> What to work on
Within the entries below, output exactly the lines between the line containing "<th>裁量阶次</th>" and the line containing "以上 13 万元以下的罚款</td>", inclusive, and omit any picture.

> Data entries
# # # # #

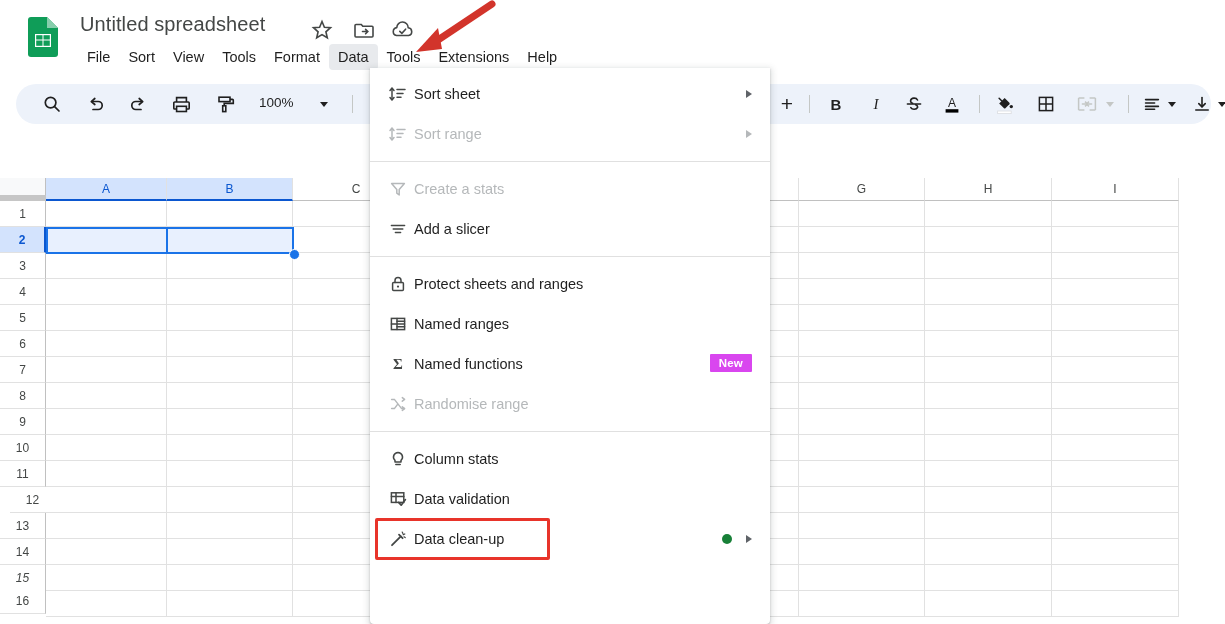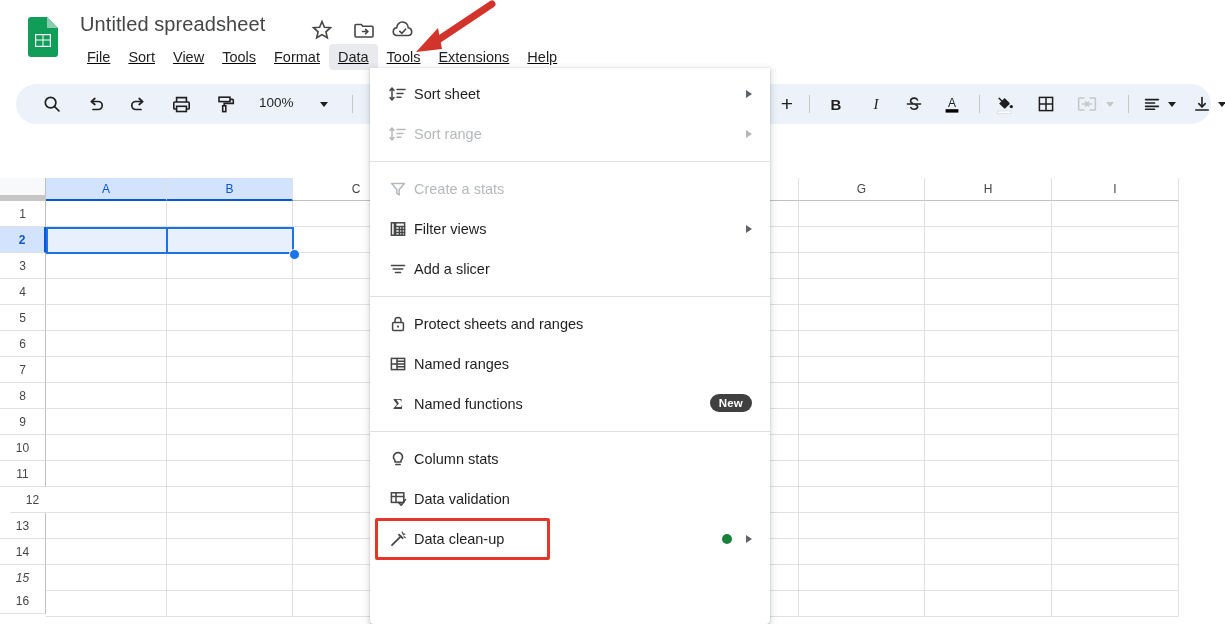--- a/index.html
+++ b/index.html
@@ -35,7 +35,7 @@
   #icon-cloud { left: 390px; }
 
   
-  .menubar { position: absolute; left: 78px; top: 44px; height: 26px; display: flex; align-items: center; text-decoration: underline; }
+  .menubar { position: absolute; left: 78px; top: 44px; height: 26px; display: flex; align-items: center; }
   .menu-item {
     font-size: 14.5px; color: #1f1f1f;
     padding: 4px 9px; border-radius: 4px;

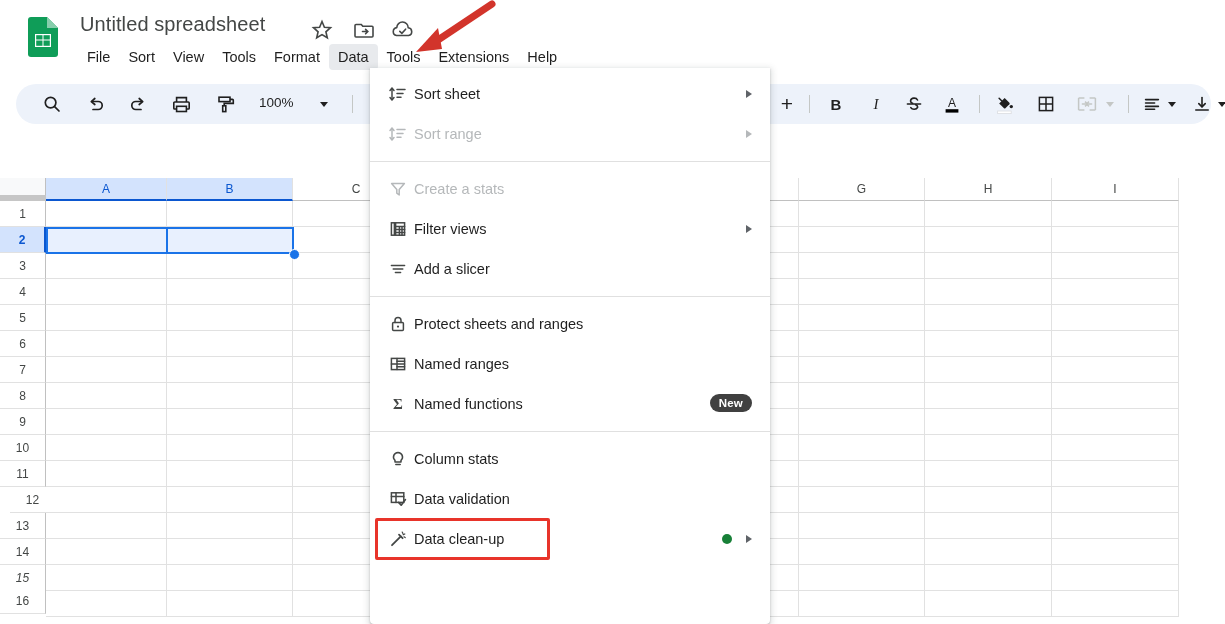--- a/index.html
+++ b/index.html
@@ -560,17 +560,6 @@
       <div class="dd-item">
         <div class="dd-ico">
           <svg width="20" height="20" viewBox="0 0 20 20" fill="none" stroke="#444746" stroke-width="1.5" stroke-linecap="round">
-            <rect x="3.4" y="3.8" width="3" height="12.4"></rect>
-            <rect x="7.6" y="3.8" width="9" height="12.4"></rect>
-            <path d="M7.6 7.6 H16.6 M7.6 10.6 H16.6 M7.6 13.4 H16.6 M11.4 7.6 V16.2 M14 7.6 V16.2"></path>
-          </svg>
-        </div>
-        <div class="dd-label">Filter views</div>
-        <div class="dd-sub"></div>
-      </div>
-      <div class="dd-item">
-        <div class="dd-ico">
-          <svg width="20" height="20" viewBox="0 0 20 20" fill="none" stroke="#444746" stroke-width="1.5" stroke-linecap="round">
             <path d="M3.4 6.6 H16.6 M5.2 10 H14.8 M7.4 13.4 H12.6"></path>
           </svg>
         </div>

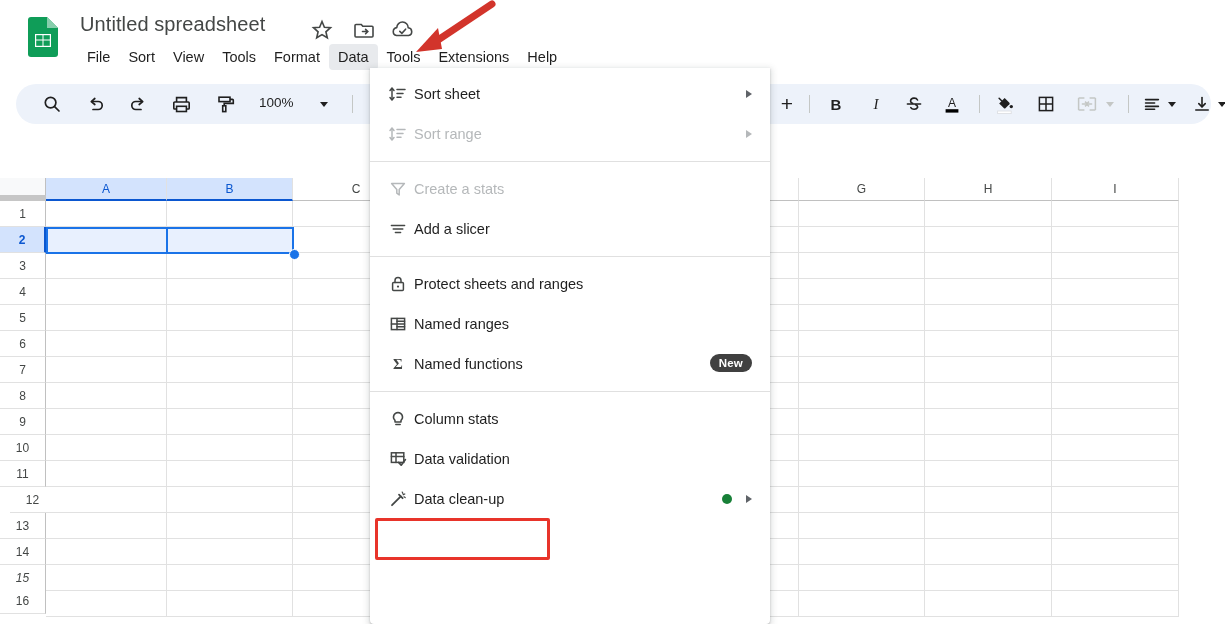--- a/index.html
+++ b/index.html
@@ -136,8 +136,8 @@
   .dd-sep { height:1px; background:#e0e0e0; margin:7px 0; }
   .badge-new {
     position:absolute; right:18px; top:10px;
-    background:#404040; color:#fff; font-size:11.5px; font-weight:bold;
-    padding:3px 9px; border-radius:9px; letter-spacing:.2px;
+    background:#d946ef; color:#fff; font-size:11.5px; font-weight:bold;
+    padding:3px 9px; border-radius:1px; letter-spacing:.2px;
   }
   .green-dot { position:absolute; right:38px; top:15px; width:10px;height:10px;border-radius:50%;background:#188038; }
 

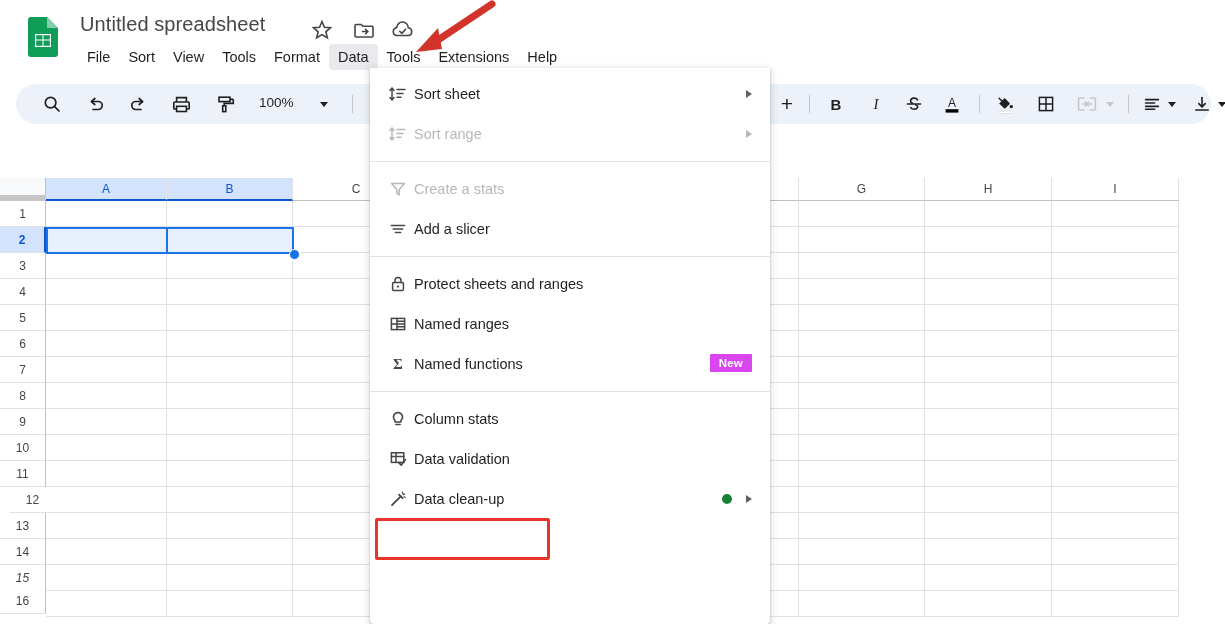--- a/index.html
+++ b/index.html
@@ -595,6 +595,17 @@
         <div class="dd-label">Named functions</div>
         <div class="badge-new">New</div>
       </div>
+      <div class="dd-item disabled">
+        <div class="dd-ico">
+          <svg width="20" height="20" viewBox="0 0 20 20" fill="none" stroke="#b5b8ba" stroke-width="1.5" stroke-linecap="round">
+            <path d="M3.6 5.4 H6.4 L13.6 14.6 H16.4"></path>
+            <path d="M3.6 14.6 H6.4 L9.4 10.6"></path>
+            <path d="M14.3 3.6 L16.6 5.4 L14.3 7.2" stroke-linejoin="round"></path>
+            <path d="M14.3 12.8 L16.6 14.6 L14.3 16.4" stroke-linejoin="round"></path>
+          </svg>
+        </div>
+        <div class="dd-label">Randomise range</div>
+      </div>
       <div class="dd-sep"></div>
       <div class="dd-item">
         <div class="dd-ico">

# # # # #

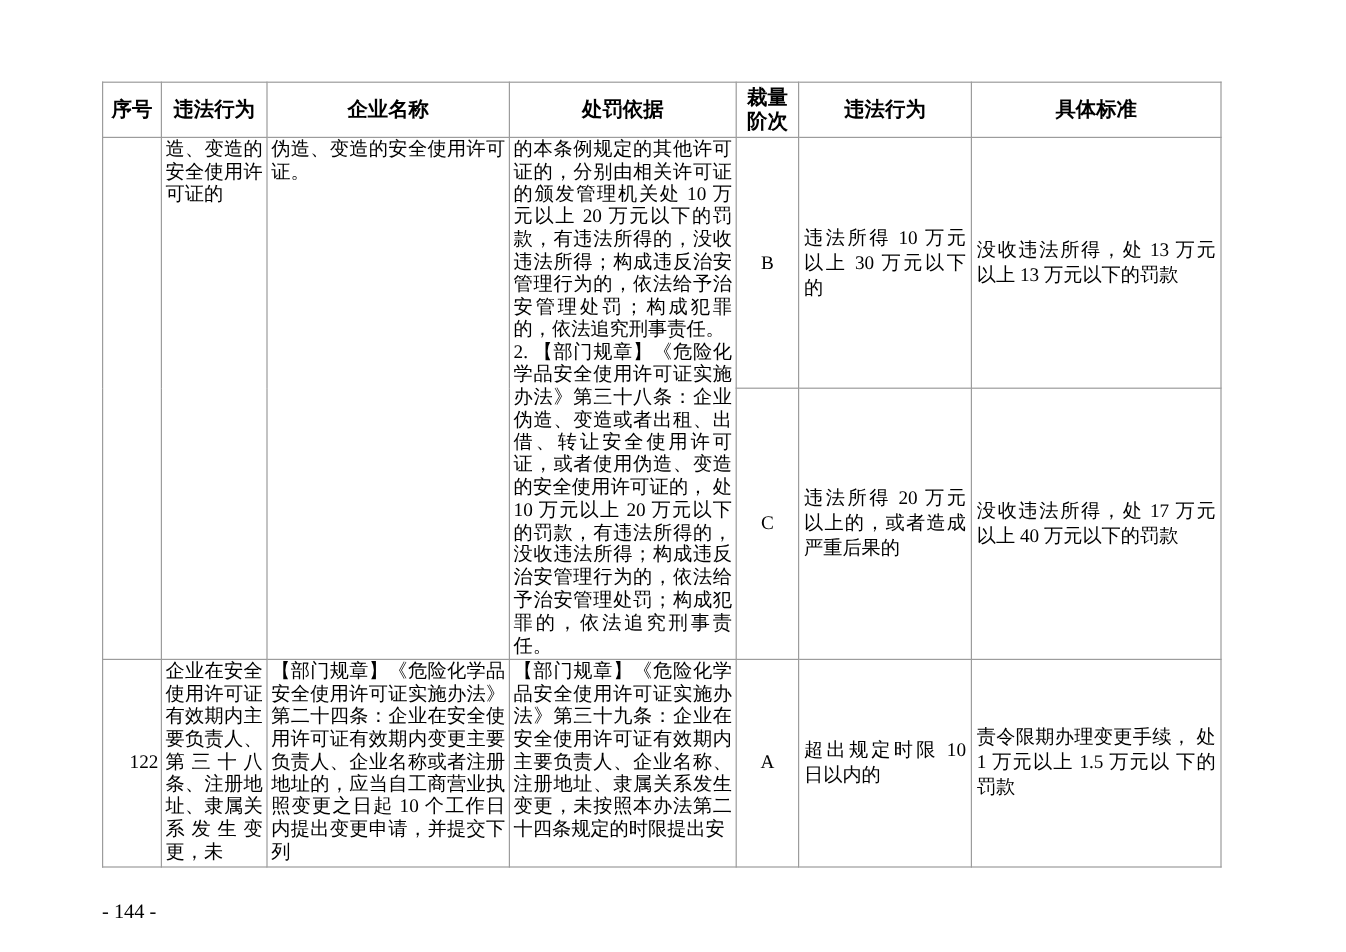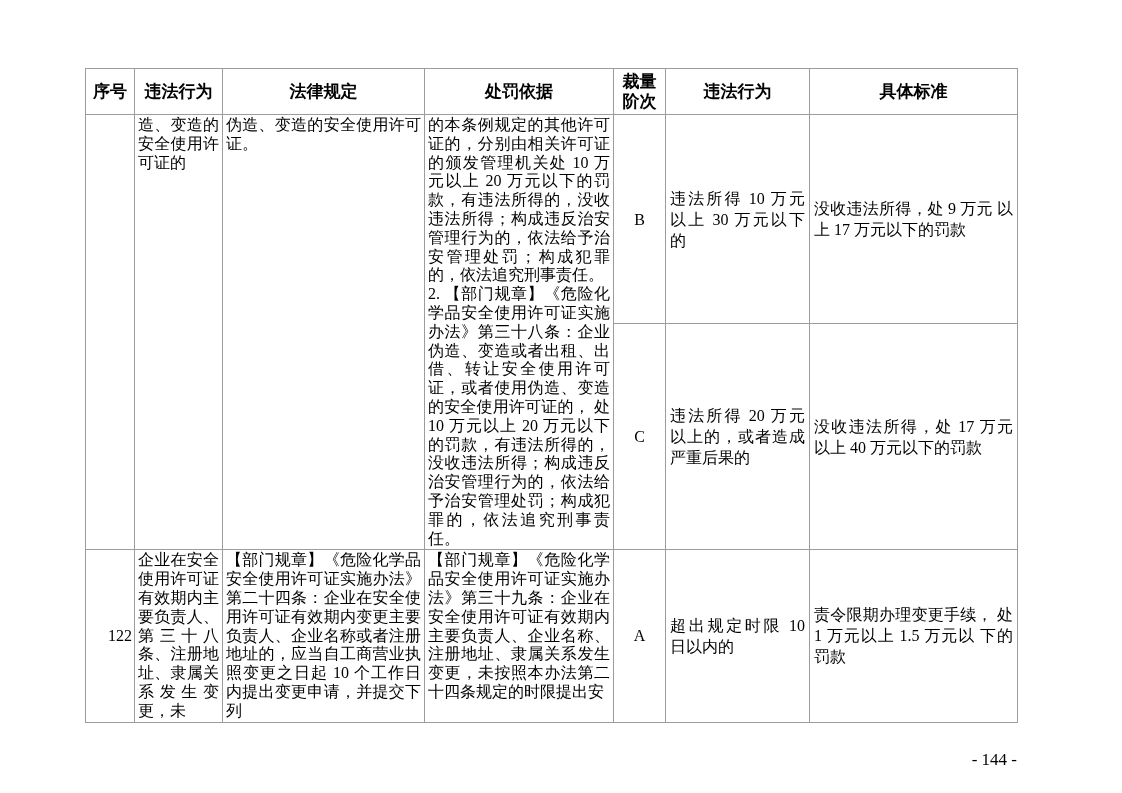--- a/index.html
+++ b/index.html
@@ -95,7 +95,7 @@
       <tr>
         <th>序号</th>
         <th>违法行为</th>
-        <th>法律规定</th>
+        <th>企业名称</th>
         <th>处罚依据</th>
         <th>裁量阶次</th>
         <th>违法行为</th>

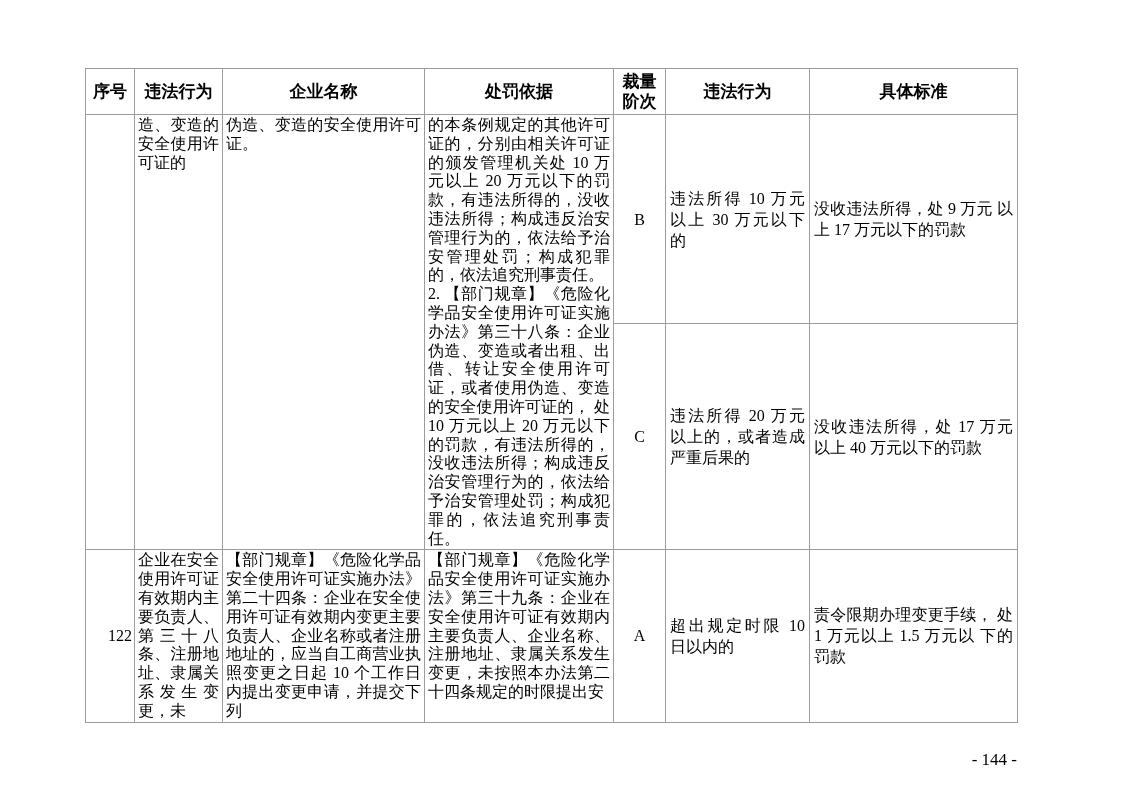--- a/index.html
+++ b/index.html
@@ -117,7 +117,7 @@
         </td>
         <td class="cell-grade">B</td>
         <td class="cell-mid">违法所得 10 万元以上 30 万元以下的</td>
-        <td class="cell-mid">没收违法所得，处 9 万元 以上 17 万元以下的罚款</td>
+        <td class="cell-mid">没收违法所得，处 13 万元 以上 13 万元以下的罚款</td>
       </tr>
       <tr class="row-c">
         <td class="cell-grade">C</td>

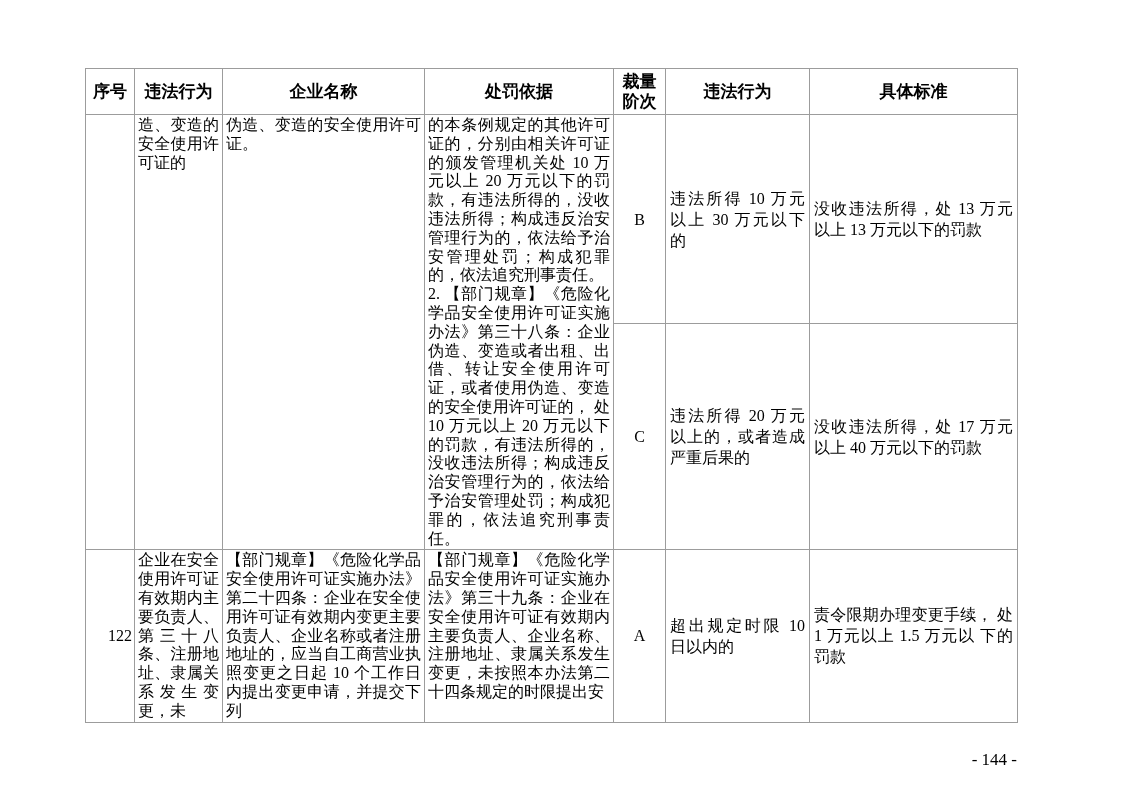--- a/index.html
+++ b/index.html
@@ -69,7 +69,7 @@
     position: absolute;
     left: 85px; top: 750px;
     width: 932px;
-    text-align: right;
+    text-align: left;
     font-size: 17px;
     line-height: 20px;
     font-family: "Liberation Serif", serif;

# # # # #

> Response for this exercise
         <th>裁量阶次</th>
         <th>违法行为</th>

--- a/index.html
+++ b/index.html
@@ -117,7 +117,7 @@
         </td>
         <td class="cell-grade">B</td>
         <td class="cell-mid">违法所得 10 万元以上 30 万元以下的</td>
-        <td class="cell-mid">没收违法所得，处 9 万元 以上 17 万元以下的罚款</td>
+        <td class="cell-mid">没收违法所得，处 13 万元 以上 13 万元以下的罚款</td>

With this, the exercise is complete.